A community assessment of the demersal fish and benthic invertebrates of the Rosemary Bank Seamount Marine Protected Area (NE Atlantic)

Last modified: 
December 13, 2019 - 11:51am
Type: Journal Article
Year of publication: In Press
Authors: Dafne Eerkes-Medrano, Jim Drewery, Finlay Burns, Paco Cárdenas, Morag Taite, David McKay, David Stirling, Francis Neat
Journal title: Deep Sea Research Part I: Oceanographic Research Papers
Pages: 103180
ISSN: 09670637

The Rosemary Bank Seamount in the NE Atlantic was designated a Marine Protected Area in 2014 by the Scottish Government. Visual and trawl surveys of the seamount have been undertaken since 2007. Here these data are compiled and analysed to provide an assessment of the communities of demersal fish and benthic invertebrates found there. The fish and benthic invertebrate communities changed markedly with depth.
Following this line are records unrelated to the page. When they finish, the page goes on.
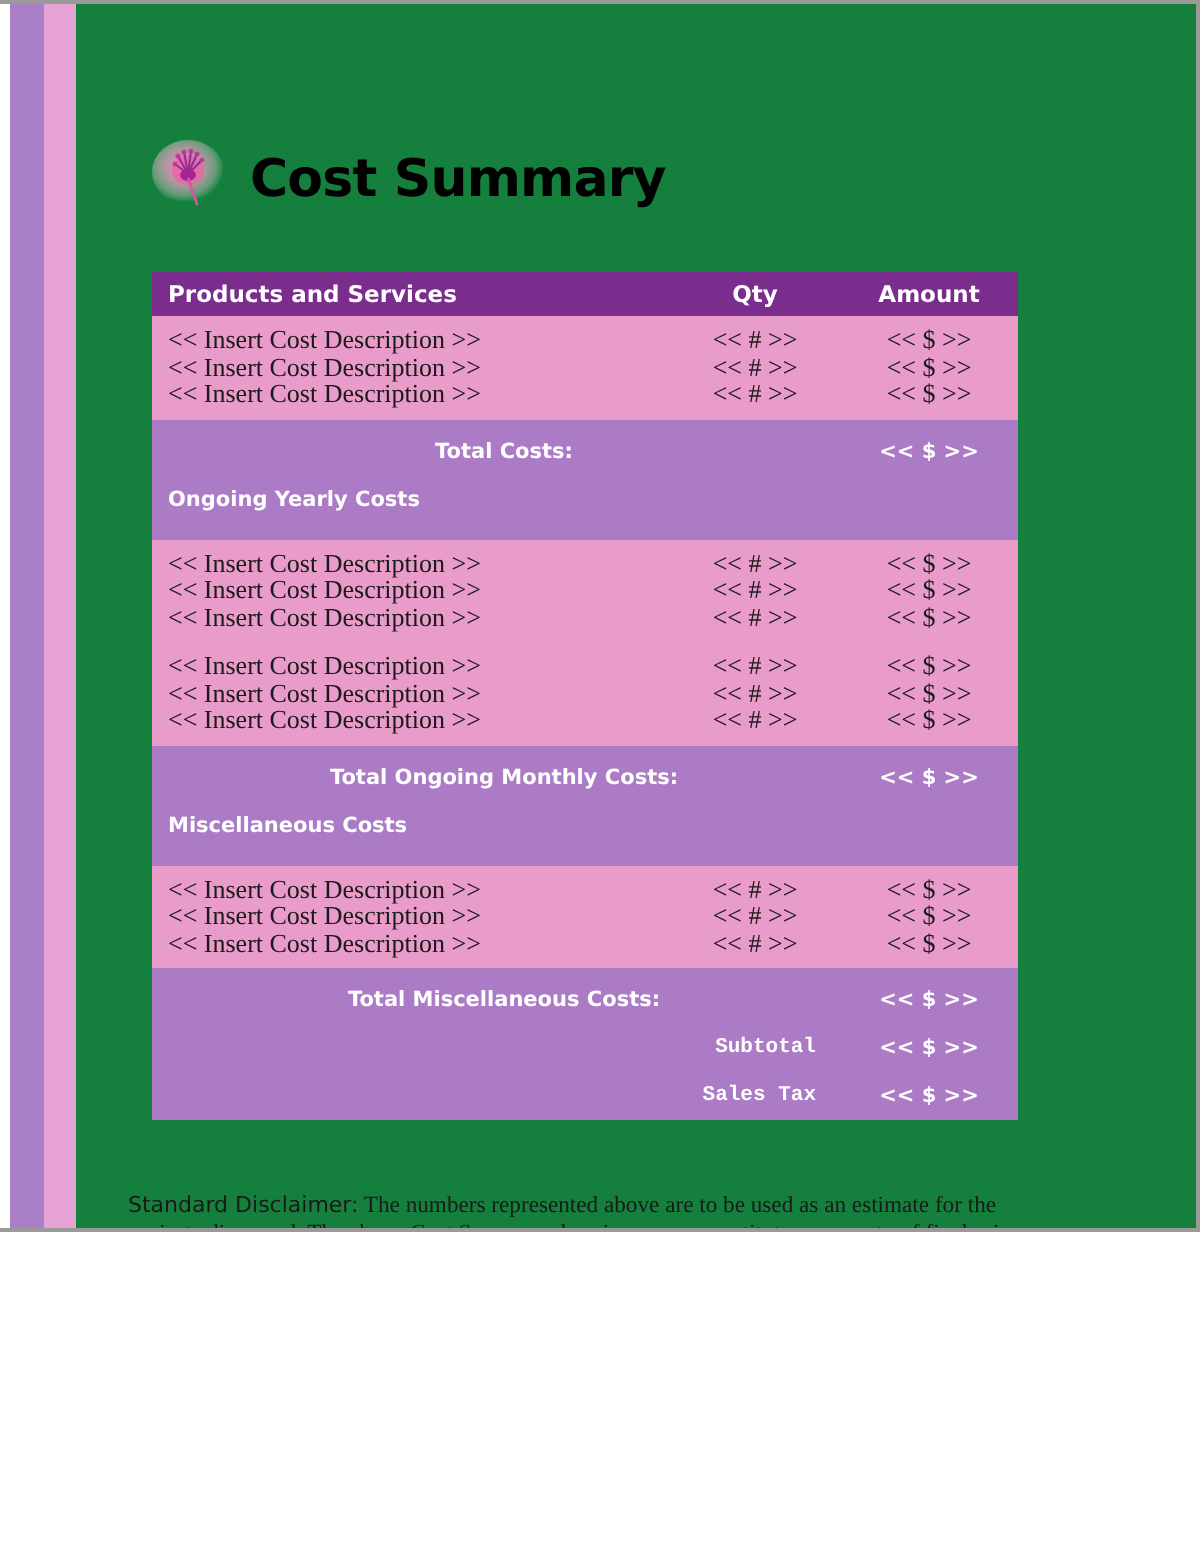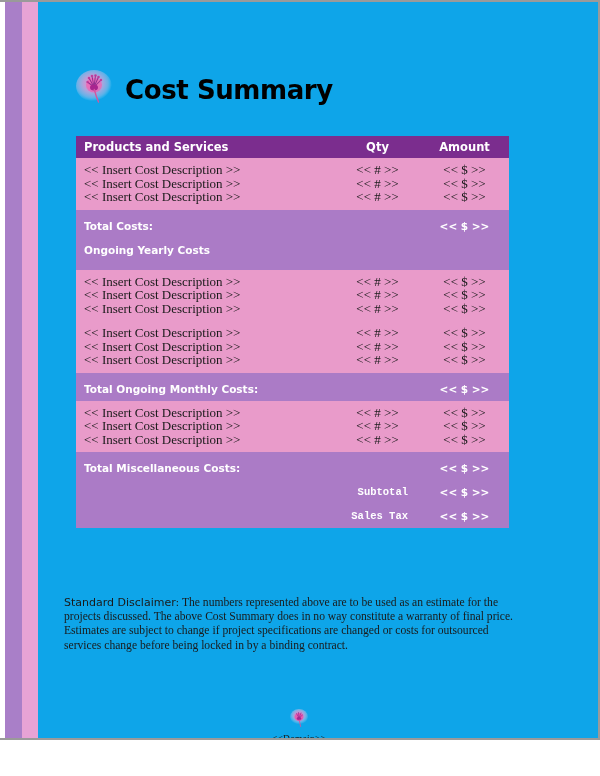"Cost Summary" .page { background: #0ea5e9 -> #15803d; height: 740px -> 616px }
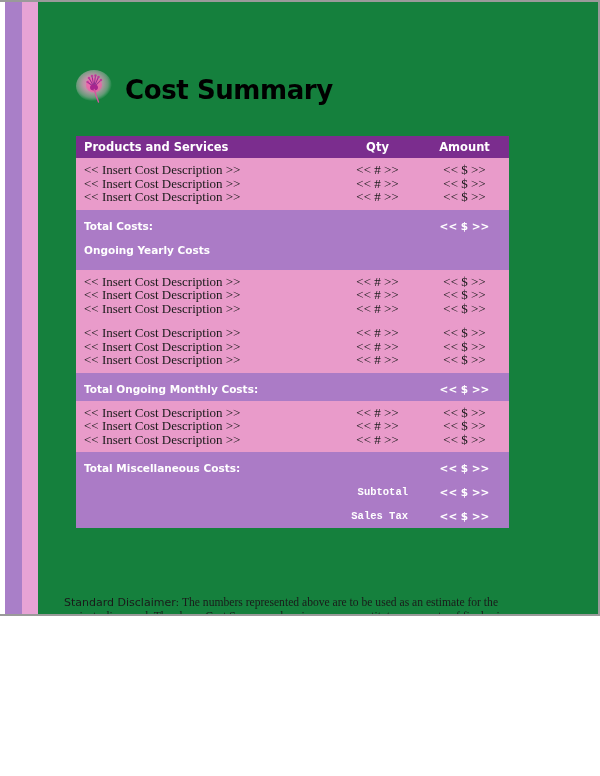"Total Costs:" tr.purple-row.pad-top td { text-align: none -> center }
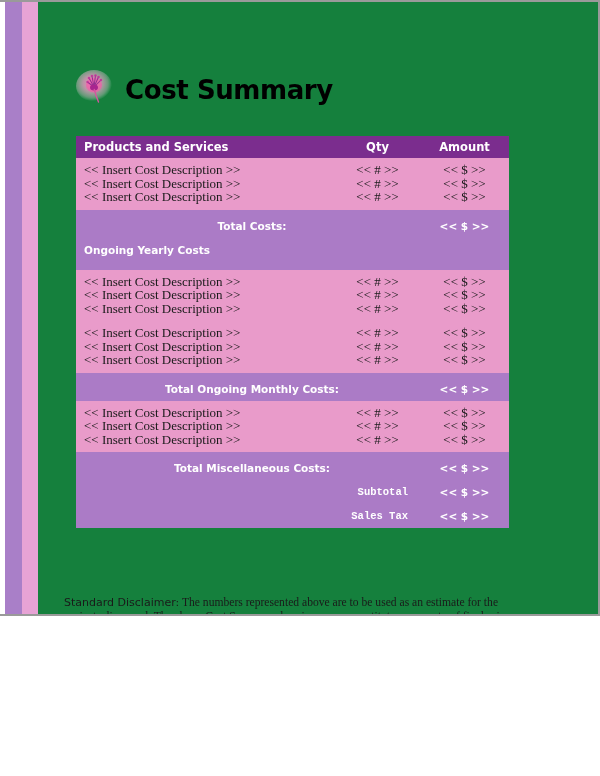"Miscellaneous Costs" tr.purple-row { html: none -> <tr> <td>Miscellaneous Costs</td> </tr> }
Cluster analysis revealed at least four distinct communities of fish: those on the summit, the mid slope, the lower slope and the deep moat at the base of the seamount. The invertebrate community changed at a depth of 1100 m, where mixed-species sponge aggregations dominated to depths of 1500 m. The seamount is an important site for vulnerable marine ecosystems, most notably the extensive and unusually diverse deep-sea sponge grounds on the lower slope. Other prioritised conservation species and habitats recorded included cold water corals, orange roughy, blue ling, leafscale gulper shark and the Portuguese dogfish. Due to sampling constraints some areas of the seamount still remain unknown. A precautionary approach to protecting the entire seamount would achieve multiple conservation objectives. The data presented here serve as a base-line to assess the impact of management intervention in the future.